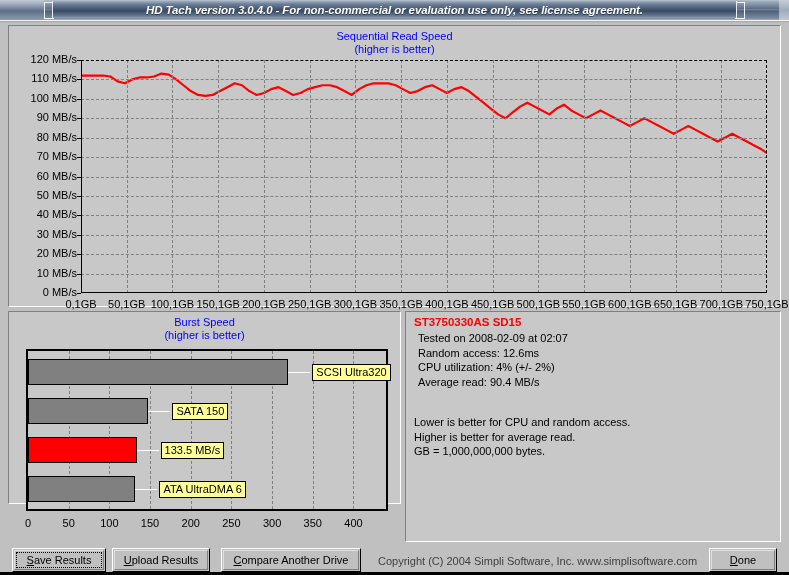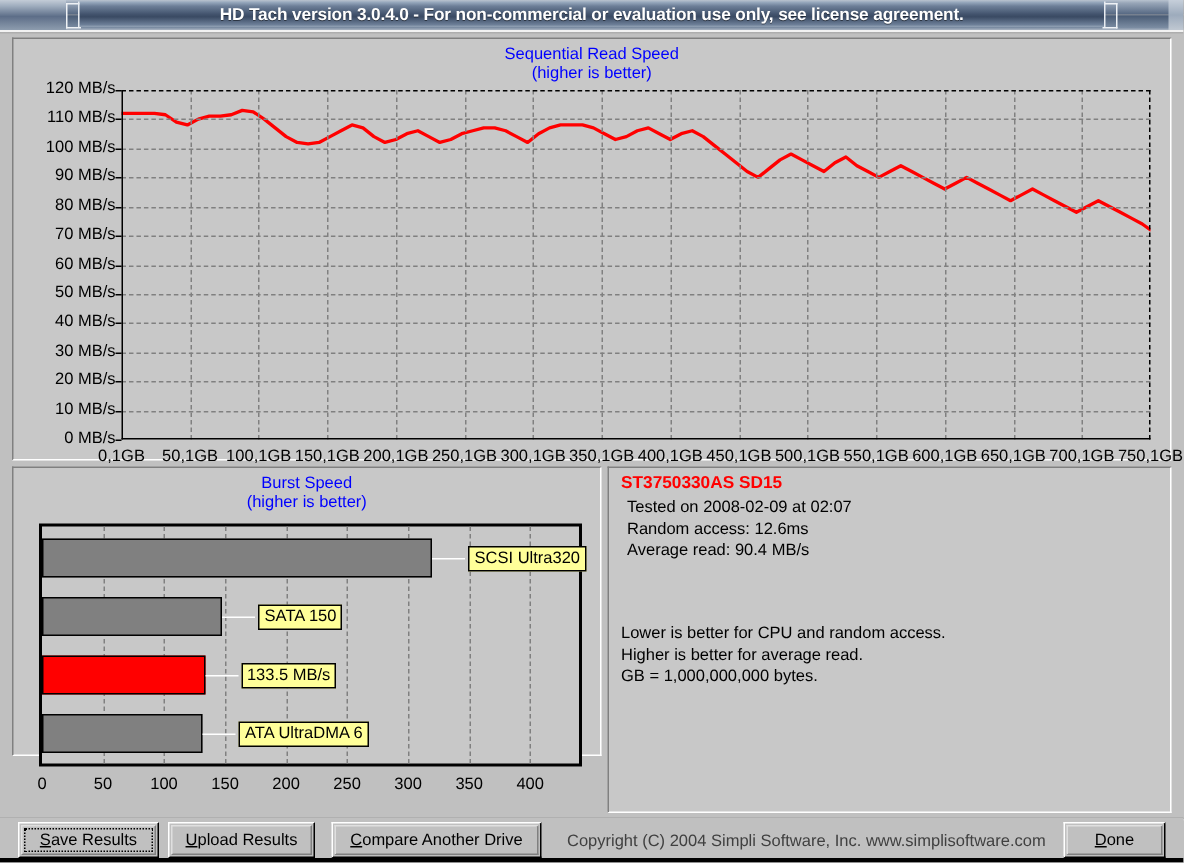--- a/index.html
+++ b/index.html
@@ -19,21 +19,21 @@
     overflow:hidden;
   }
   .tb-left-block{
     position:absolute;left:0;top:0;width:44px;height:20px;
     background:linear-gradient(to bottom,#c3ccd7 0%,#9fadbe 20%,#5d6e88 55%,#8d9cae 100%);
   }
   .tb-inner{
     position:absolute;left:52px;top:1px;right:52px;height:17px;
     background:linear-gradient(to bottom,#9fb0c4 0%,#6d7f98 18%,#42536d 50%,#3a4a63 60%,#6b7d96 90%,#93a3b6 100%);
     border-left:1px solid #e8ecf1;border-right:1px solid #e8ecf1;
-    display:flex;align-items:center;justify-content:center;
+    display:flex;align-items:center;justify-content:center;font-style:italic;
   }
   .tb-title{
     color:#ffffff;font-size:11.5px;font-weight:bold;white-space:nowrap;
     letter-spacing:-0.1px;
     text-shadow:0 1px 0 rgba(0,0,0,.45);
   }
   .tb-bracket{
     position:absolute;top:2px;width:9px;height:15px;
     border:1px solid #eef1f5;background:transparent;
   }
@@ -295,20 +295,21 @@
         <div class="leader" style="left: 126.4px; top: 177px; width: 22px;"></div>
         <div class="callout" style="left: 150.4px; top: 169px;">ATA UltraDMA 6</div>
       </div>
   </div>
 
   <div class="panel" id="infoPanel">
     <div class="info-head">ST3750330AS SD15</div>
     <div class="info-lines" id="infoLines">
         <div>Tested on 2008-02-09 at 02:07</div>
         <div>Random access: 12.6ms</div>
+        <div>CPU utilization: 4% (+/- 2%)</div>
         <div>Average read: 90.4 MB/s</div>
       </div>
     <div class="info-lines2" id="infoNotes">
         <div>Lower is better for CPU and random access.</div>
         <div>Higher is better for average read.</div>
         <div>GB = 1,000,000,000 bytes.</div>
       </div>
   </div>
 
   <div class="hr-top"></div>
────
What is being asked:
In the copy, include every line of the entries above exactly and none of the pictures.

Written answer:
--- a/index.html
+++ b/index.html
@@ -19,21 +19,21 @@
     overflow:hidden;
   }
   .tb-left-block{
     position:absolute;left:0;top:0;width:44px;height:20px;
     background:linear-gradient(to bottom,#c3ccd7 0%,#9fadbe 20%,#5d6e88 55%,#8d9cae 100%);
   }
   .tb-inner{
     position:absolute;left:52px;top:1px;right:52px;height:17px;
     background:linear-gradient(to bottom,#9fb0c4 0%,#6d7f98 18%,#42536d 50%,#3a4a63 60%,#6b7d96 90%,#93a3b6 100%);
     border-left:1px solid #e8ecf1;border-right:1px solid #e8ecf1;
-    display:flex;align-items:center;justify-content:center;
+    display:flex;align-items:center;justify-content:center;font-style:italic;
   }
   .tb-title{
     color:#ffffff;font-size:11.5px;font-weight:bold;white-space:nowrap;
     letter-spacing:-0.1px;
     text-shadow:0 1px 0 rgba(0,0,0,.45);
   }
   .tb-bracket{
     position:absolute;top:2px;width:9px;height:15px;
     border:1px solid #eef1f5;background:transparent;
   }
@@ -295,20 +295,21 @@
         <div class="leader" style="left: 126.4px; top: 177px; width: 22px;"></div>
         <div class="callout" style="left: 150.4px; top: 169px;">ATA UltraDMA 6</div>
       </div>
   </div>
 
   <div class="panel" id="infoPanel">
     <div class="info-head">ST3750330AS SD15</div>
     <div class="info-lines" id="infoLines">
         <div>Tested on 2008-02-09 at 02:07</div>
         <div>Random access: 12.6ms</div>
+        <div>CPU utilization: 4% (+/- 2%)</div>
         <div>Average read: 90.4 MB/s</div>
       </div>
     <div class="info-lines2" id="infoNotes">
         <div>Lower is better for CPU and random access.</div>
         <div>Higher is better for average read.</div>
         <div>GB = 1,000,000,000 bytes.</div>
       </div>
   </div>
 
   <div class="hr-top"></div>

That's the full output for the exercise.